Learn how and when to do a fungal culture in dogs.

A fungal culture is an easy lab test to help diagnose skin problems in dogs. If it's positive, it indicates the presence of dermatophytosis, which is also called ringworm. The two most common types of fungi in dogs are Microsporum canis and Trichophyton spp.

How Is a Fungal Culture Performed?

When a veterinarian wants to do a fungal culture, they first collect a sample of hairs in the area of skin the doctor is concerned about. They place the hairs on a Petrie dish or in a small jar containing special agar called DTM (dermatophyte test medium).
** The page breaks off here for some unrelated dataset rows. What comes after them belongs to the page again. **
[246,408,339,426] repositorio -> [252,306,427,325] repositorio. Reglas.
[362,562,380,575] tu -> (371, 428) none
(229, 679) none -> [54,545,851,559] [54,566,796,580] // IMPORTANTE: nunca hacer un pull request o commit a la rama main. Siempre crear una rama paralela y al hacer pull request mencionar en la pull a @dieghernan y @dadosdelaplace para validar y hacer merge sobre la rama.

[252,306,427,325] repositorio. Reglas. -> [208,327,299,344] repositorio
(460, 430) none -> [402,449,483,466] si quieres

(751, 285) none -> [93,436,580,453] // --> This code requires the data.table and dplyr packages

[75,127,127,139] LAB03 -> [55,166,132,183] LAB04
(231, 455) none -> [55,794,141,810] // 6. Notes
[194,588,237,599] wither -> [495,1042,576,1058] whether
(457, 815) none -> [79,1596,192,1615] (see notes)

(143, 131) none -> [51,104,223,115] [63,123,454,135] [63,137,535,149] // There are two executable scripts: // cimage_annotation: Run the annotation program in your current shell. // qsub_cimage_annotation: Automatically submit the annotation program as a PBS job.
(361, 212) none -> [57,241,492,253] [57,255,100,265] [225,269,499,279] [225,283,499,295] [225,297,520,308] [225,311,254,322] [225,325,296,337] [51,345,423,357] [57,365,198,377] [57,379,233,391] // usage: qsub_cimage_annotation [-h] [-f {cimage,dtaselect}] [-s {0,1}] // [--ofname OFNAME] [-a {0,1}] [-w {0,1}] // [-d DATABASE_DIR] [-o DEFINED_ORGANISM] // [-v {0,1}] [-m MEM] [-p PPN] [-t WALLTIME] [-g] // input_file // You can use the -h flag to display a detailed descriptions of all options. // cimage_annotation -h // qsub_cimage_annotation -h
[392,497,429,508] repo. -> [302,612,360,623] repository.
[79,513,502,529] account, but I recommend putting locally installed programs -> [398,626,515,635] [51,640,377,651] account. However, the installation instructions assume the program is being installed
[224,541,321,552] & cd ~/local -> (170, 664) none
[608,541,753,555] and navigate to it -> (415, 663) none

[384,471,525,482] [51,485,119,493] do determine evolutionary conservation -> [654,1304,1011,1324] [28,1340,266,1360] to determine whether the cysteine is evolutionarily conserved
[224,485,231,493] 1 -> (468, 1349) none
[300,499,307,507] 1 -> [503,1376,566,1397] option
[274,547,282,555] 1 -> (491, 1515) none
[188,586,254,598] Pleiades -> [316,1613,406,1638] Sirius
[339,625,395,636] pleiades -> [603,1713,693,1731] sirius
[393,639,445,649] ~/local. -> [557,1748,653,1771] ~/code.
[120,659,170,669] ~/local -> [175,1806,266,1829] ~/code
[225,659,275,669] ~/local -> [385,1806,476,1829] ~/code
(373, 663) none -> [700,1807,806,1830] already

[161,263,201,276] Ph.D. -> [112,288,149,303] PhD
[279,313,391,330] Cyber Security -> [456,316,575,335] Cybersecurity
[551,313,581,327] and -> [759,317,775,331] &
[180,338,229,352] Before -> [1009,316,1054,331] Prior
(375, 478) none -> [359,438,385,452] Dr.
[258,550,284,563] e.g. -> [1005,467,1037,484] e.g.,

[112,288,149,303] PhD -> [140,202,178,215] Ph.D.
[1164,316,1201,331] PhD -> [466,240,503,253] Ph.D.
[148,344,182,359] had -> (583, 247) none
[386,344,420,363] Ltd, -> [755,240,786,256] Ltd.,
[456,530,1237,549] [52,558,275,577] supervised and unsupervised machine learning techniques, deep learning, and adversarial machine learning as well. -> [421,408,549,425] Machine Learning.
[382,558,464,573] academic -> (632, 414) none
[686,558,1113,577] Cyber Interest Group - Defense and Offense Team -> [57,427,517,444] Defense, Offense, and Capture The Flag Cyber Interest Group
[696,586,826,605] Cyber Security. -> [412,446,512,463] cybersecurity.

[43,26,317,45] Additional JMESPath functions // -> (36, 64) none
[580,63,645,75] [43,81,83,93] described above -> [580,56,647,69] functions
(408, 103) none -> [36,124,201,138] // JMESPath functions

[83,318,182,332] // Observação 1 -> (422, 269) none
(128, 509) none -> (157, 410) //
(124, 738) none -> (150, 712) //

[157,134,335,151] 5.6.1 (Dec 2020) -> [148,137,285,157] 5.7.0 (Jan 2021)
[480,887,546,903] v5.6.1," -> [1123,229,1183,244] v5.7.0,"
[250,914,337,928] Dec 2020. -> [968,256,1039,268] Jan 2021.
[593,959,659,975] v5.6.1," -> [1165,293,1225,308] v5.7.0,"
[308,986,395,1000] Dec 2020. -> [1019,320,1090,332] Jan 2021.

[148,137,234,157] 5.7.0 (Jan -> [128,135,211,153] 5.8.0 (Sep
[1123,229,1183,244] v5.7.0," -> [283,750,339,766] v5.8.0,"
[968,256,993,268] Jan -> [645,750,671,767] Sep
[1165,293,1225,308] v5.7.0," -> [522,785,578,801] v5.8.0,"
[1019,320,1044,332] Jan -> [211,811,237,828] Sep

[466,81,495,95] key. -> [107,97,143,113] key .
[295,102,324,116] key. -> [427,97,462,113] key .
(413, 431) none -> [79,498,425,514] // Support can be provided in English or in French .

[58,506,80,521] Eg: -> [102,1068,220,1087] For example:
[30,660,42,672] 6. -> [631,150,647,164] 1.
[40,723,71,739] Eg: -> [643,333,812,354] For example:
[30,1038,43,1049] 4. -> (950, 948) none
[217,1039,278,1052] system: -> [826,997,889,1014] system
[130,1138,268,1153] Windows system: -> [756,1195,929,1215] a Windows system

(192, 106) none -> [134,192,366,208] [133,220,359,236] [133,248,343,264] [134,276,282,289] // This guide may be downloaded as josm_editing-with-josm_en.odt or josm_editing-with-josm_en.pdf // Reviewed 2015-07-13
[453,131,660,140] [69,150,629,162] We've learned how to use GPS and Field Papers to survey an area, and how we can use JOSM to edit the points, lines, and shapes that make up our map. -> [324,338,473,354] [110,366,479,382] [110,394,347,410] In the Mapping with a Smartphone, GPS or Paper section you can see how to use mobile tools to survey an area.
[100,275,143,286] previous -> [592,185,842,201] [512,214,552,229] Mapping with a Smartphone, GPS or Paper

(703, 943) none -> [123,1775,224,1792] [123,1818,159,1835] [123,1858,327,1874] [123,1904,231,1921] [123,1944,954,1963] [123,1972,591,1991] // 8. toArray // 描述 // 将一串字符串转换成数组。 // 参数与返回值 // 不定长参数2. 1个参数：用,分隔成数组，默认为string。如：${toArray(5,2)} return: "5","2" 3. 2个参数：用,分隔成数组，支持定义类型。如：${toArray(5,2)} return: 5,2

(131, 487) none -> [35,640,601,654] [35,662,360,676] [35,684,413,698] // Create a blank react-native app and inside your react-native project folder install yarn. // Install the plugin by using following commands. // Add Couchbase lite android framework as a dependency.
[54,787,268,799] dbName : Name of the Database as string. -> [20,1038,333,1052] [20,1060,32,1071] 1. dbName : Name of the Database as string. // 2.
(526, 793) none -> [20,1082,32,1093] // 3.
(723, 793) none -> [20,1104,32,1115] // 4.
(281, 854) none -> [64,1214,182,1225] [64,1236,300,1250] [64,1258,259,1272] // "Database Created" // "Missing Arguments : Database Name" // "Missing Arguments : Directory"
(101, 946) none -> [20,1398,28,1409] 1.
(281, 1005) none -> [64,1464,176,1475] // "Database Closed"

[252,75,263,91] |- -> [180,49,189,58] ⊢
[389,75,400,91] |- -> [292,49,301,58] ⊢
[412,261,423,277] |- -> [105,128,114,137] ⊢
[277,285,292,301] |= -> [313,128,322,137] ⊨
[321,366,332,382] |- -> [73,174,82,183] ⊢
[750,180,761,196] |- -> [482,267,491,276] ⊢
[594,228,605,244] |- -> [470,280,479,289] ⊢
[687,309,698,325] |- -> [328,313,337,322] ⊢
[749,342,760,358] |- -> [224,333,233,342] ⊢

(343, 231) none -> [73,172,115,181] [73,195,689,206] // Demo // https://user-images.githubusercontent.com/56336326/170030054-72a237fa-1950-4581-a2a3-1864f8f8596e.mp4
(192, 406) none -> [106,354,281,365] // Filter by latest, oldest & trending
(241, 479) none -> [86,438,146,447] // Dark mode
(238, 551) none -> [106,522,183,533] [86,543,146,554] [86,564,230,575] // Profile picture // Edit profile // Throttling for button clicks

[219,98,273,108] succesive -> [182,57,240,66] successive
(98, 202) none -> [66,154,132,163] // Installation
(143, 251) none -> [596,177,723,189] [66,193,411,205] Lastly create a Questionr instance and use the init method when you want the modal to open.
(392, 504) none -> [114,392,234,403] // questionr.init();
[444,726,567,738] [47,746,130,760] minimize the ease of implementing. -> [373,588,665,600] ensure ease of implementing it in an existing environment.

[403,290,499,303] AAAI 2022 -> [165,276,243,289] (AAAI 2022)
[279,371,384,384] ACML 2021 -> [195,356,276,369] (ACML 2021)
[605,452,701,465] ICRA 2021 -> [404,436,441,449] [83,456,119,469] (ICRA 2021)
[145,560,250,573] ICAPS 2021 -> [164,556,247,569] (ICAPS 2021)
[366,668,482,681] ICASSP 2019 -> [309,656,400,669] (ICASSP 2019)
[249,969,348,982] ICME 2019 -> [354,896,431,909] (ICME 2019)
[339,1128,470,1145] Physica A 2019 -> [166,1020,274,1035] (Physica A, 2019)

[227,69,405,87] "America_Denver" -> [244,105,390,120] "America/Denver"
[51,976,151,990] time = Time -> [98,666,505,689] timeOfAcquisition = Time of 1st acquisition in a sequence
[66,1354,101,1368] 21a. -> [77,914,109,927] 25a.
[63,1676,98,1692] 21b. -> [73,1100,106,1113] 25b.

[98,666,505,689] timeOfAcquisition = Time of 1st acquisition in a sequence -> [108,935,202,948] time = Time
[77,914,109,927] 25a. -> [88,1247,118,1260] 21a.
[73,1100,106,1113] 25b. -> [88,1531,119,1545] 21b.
Once the culture is set up, the dish or jar should go in a dark place like a closet or cupboard, and every day, someone should check to see if there is growth, which shows up as fuzzy and white or light gray.

If whatever grows is another color, it is probably contamination.

Fungal growth can show up as quickly as 5 days, but the culture shouldn't be deemed negative until 14 days have passed.

Once fungus grows on the Petrie dish, the veterinarian can take a tiny sample of the fuzz and place it on a microscope slide with a drop of blue dye. Then, the doctor can confirm the presence of dermatophytes.

Most of the time, a fungal culture can be performed in a regular veterinary clinic but sometimes it is sent to a laboratory. Alternatively, come clinics perform the initial test in-clinic and then send a sample of any growth that comes up to the lab for final identification.

A fungal culture is an easy, fairly cheap, non-invasive test that can help diagnose fungal skin conditions in dogs.